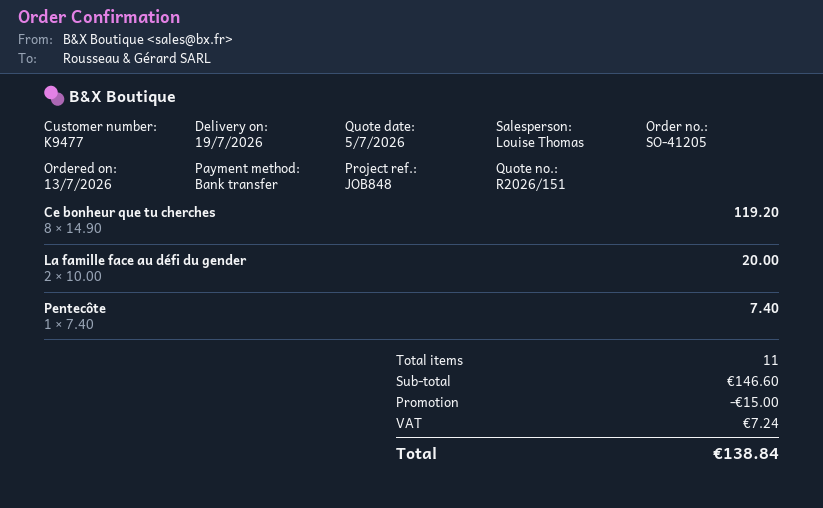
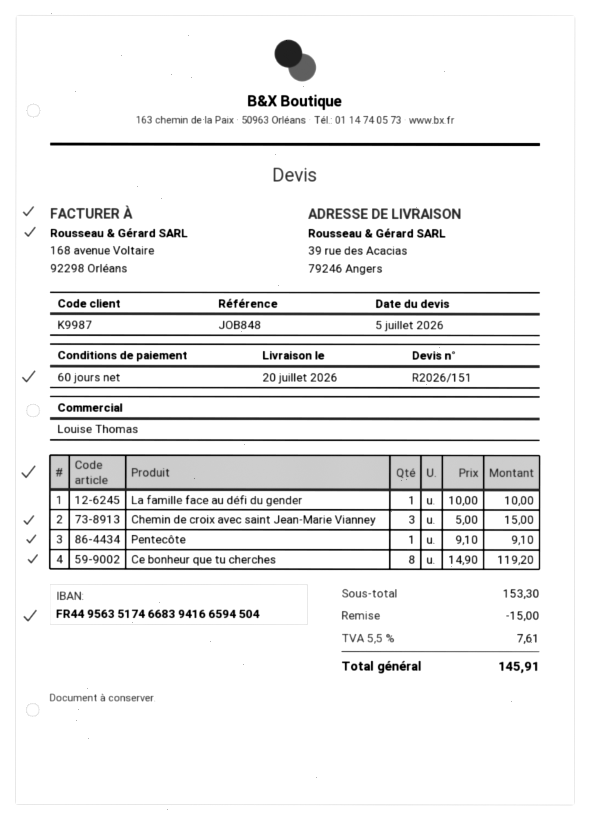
delivery date: 2026-07-19 -> 2026-07-20
customer number: K9477 -> K9987
La famille face au défi du gender: 2 x 10.00 = 20.00 -> 1 x 10.00 = 10.00
Pentecôte: 1 x 7.40 = 7.40 -> 1 x 9.10 = 9.10
Chemin de croix avec saint Jean-Marie Vianney: none -> 3 x 5.00 = 15.00
subtotal: 146.60 -> 153.30
tax: 7.24 -> 7.61
total: 138.84 -> 145.91

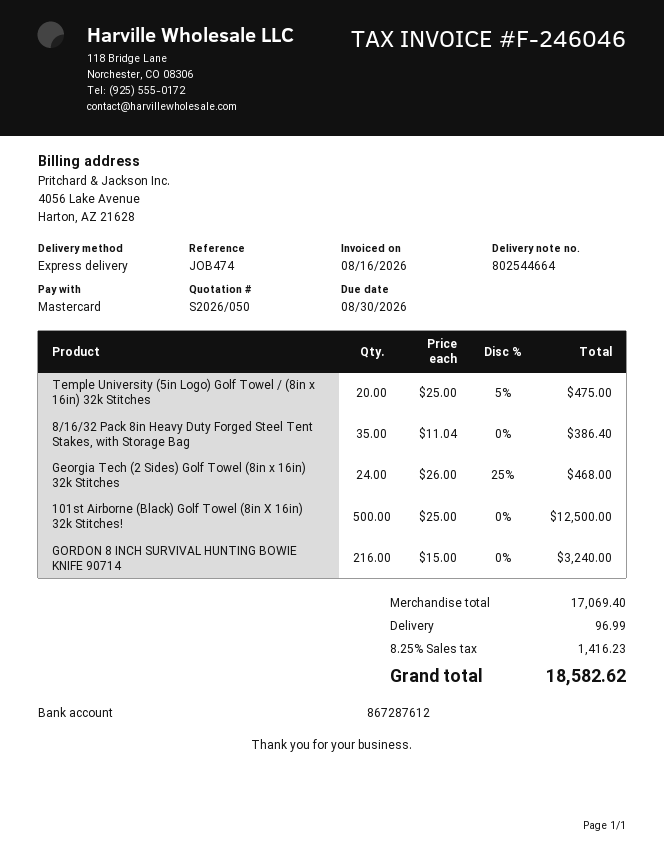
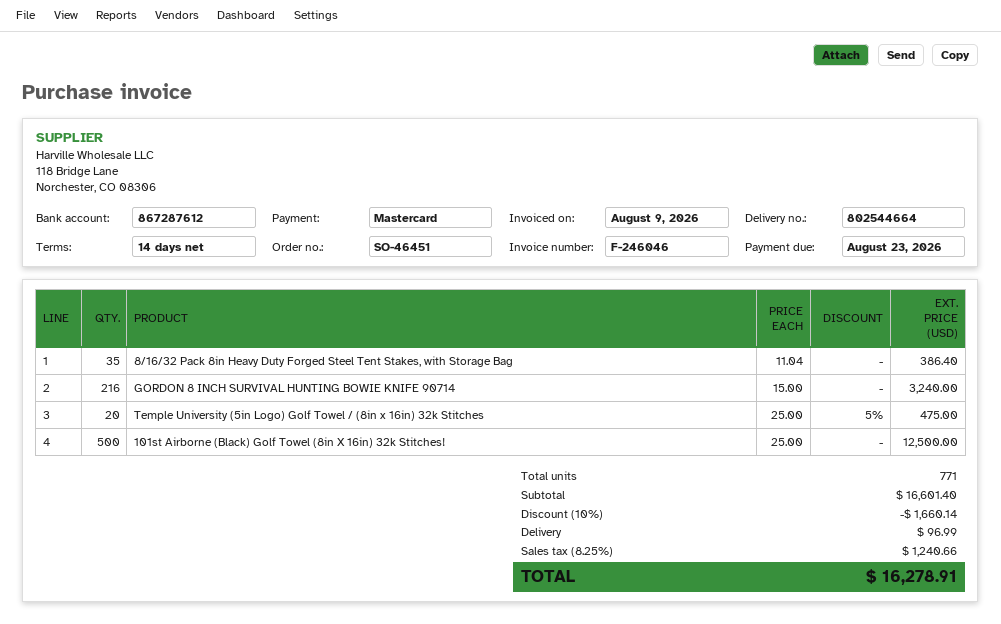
invoice date: 2026-08-16 -> 2026-08-09
due date: 2026-08-30 -> 2026-08-23
Georgia Tech (2 Sides) Golf Towel (8in x 16in) 32k Stitches: 24 x 26.00 - 25% = 468.00 -> none
subtotal: 17069.40 -> 16601.40
discount: none -> 10% = 1660.14
tax: 8.25% = 1416.23 -> 8.25% = 1240.66
total: 18582.62 -> 16278.91

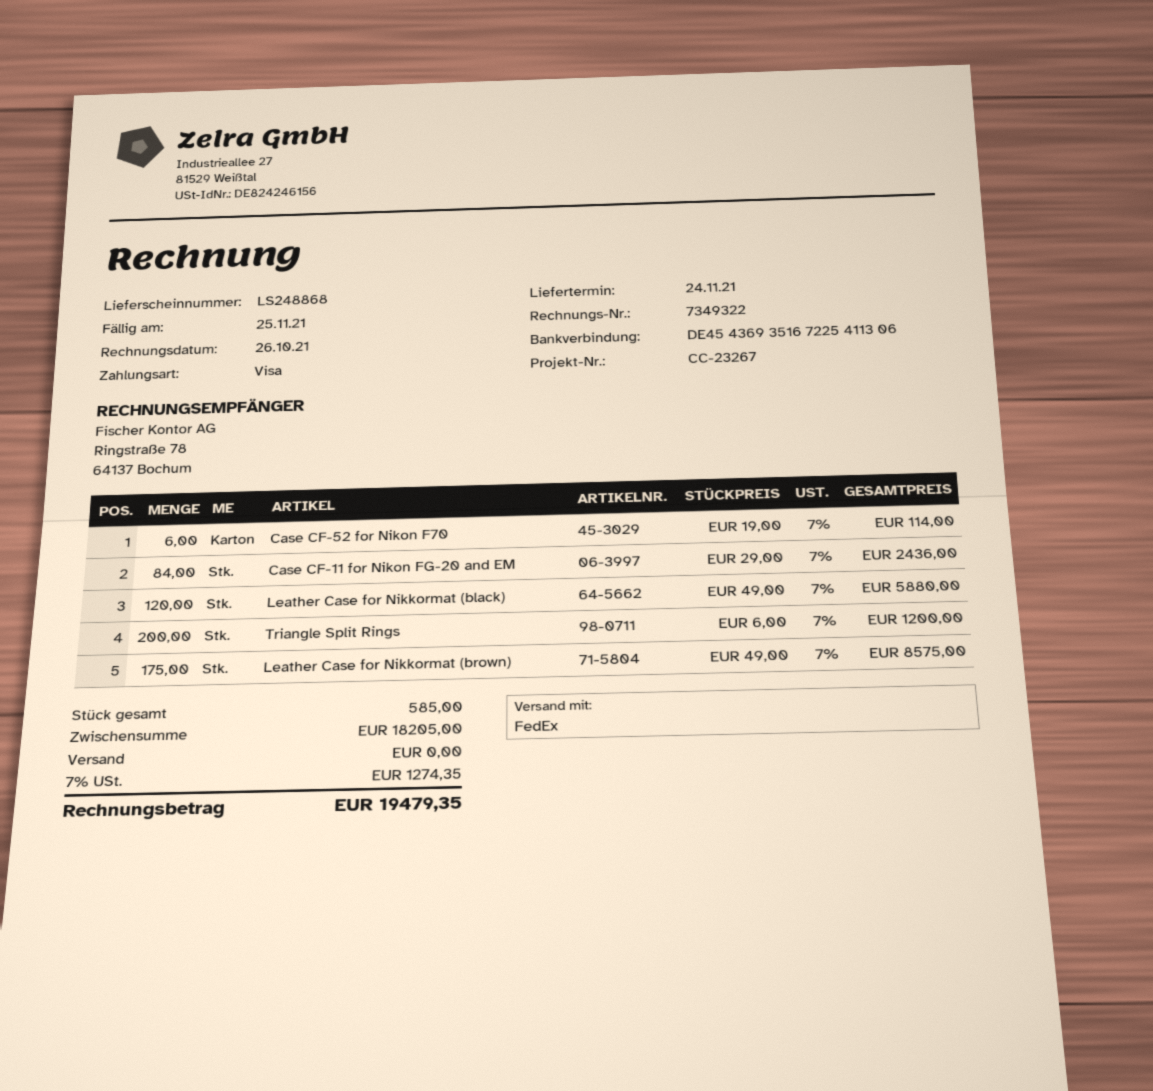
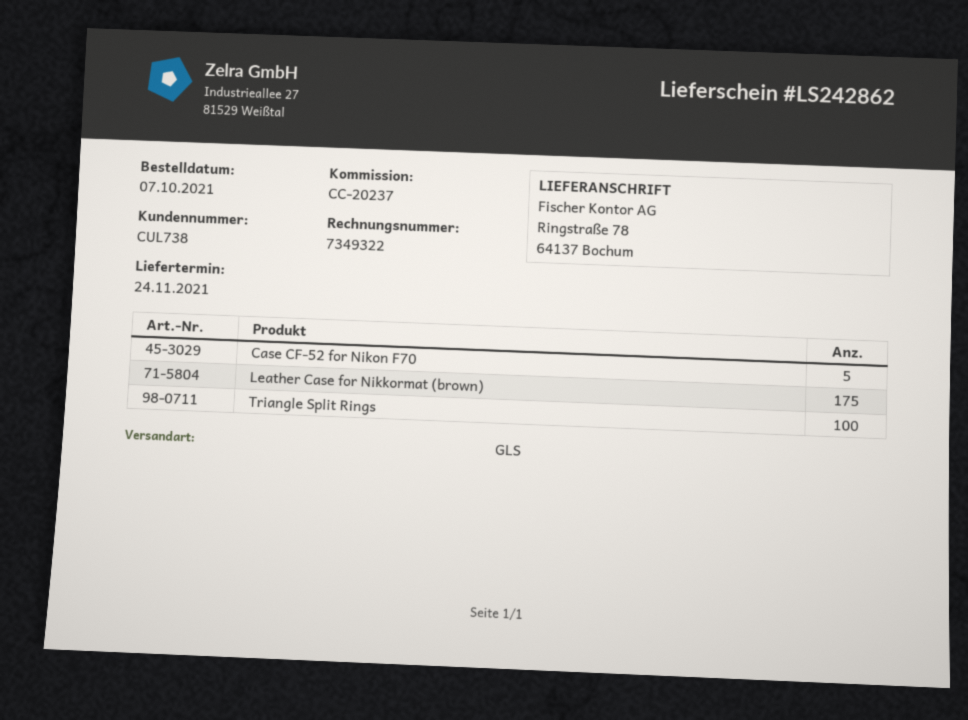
delivery note number: LS248868 -> LS242862
reference: CC-23267 -> CC-20237
shipping method: FedEx -> GLS
Case CF-52 for Nikon F70: 6 -> 5
Case CF-11 for Nikon FG-20 and EM: 84 -> none
Leather Case for Nikkormat (black): 120 -> none
Triangle Split Rings: 200 -> 100

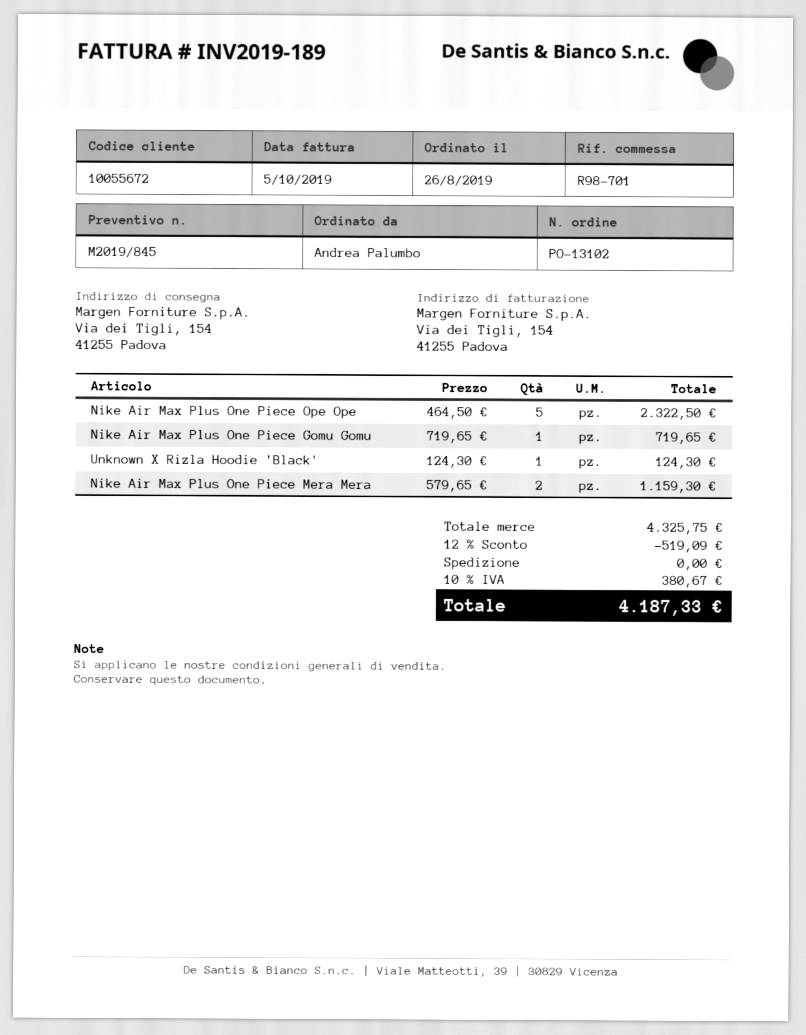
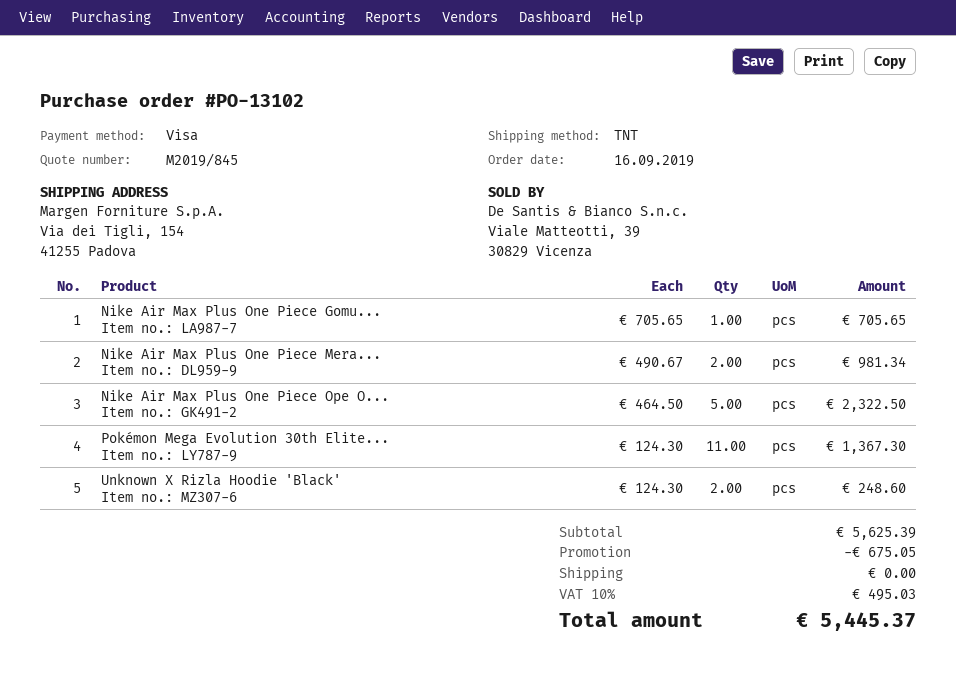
order date: 2019-08-26 -> 2019-09-16
Nike Air Max Plus One Piece Gomu Gomu: 1 x 719.65 = 719.65 -> 1 x 705.65 = 705.65
Unknown X Rizla Hoodie 'Black': 1 x 124.30 = 124.30 -> 2 x 124.30 = 248.60
Nike Air Max Plus One Piece Mera Mera: 2 x 579.65 = 1159.30 -> 2 x 490.67 = 981.34
Pokémon Mega Evolution 30th Elite...: none -> 11 x 124.30 = 1367.30
subtotal: 4325.75 -> 5625.39
discount: 519.09 -> 675.05
tax: 10% = 380.67 -> 10% = 495.03
total: 4187.33 -> 5445.37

* * *

__TASK DESCRIPTION__
Transcribe each entry above without alteration, but keep the pictures out.

__TASK RESULT__
delivery date: 2026-07-19 -> 2026-07-20
customer number: K9477 -> K9987
La famille face au défi du gender: 2 x 10.00 = 20.00 -> 1 x 10.00 = 10.00
Pentecôte: 1 x 7.40 = 7.40 -> 1 x 9.10 = 9.10
Chemin de croix avec saint Jean-Marie Vianney: none -> 3 x 5.00 = 15.00
subtotal: 146.60 -> 153.30
tax: 7.24 -> 7.61
total: 138.84 -> 145.91

invoice date: 2026-08-16 -> 2026-08-09
due date: 2026-08-30 -> 2026-08-23
Georgia Tech (2 Sides) Golf Towel (8in x 16in) 32k Stitches: 24 x 26.00 - 25% = 468.00 -> none
subtotal: 17069.40 -> 16601.40
discount: none -> 10% = 1660.14
tax: 8.25% = 1416.23 -> 8.25% = 1240.66
total: 18582.62 -> 16278.91

delivery note number: LS248868 -> LS242862
reference: CC-23267 -> CC-20237
shipping method: FedEx -> GLS
Case CF-52 for Nikon F70: 6 -> 5
Case CF-11 for Nikon FG-20 and EM: 84 -> none
Leather Case for Nikkormat (black): 120 -> none
Triangle Split Rings: 200 -> 100

order date: 2019-08-26 -> 2019-09-16
Nike Air Max Plus One Piece Gomu Gomu: 1 x 719.65 = 719.65 -> 1 x 705.65 = 705.65
Unknown X Rizla Hoodie 'Black': 1 x 124.30 = 124.30 -> 2 x 124.30 = 248.60
Nike Air Max Plus One Piece Mera Mera: 2 x 579.65 = 1159.30 -> 2 x 490.67 = 981.34
Pokémon Mega Evolution 30th Elite...: none -> 11 x 124.30 = 1367.30
subtotal: 4325.75 -> 5625.39
discount: 519.09 -> 675.05
tax: 10% = 380.67 -> 10% = 495.03
total: 4187.33 -> 5445.37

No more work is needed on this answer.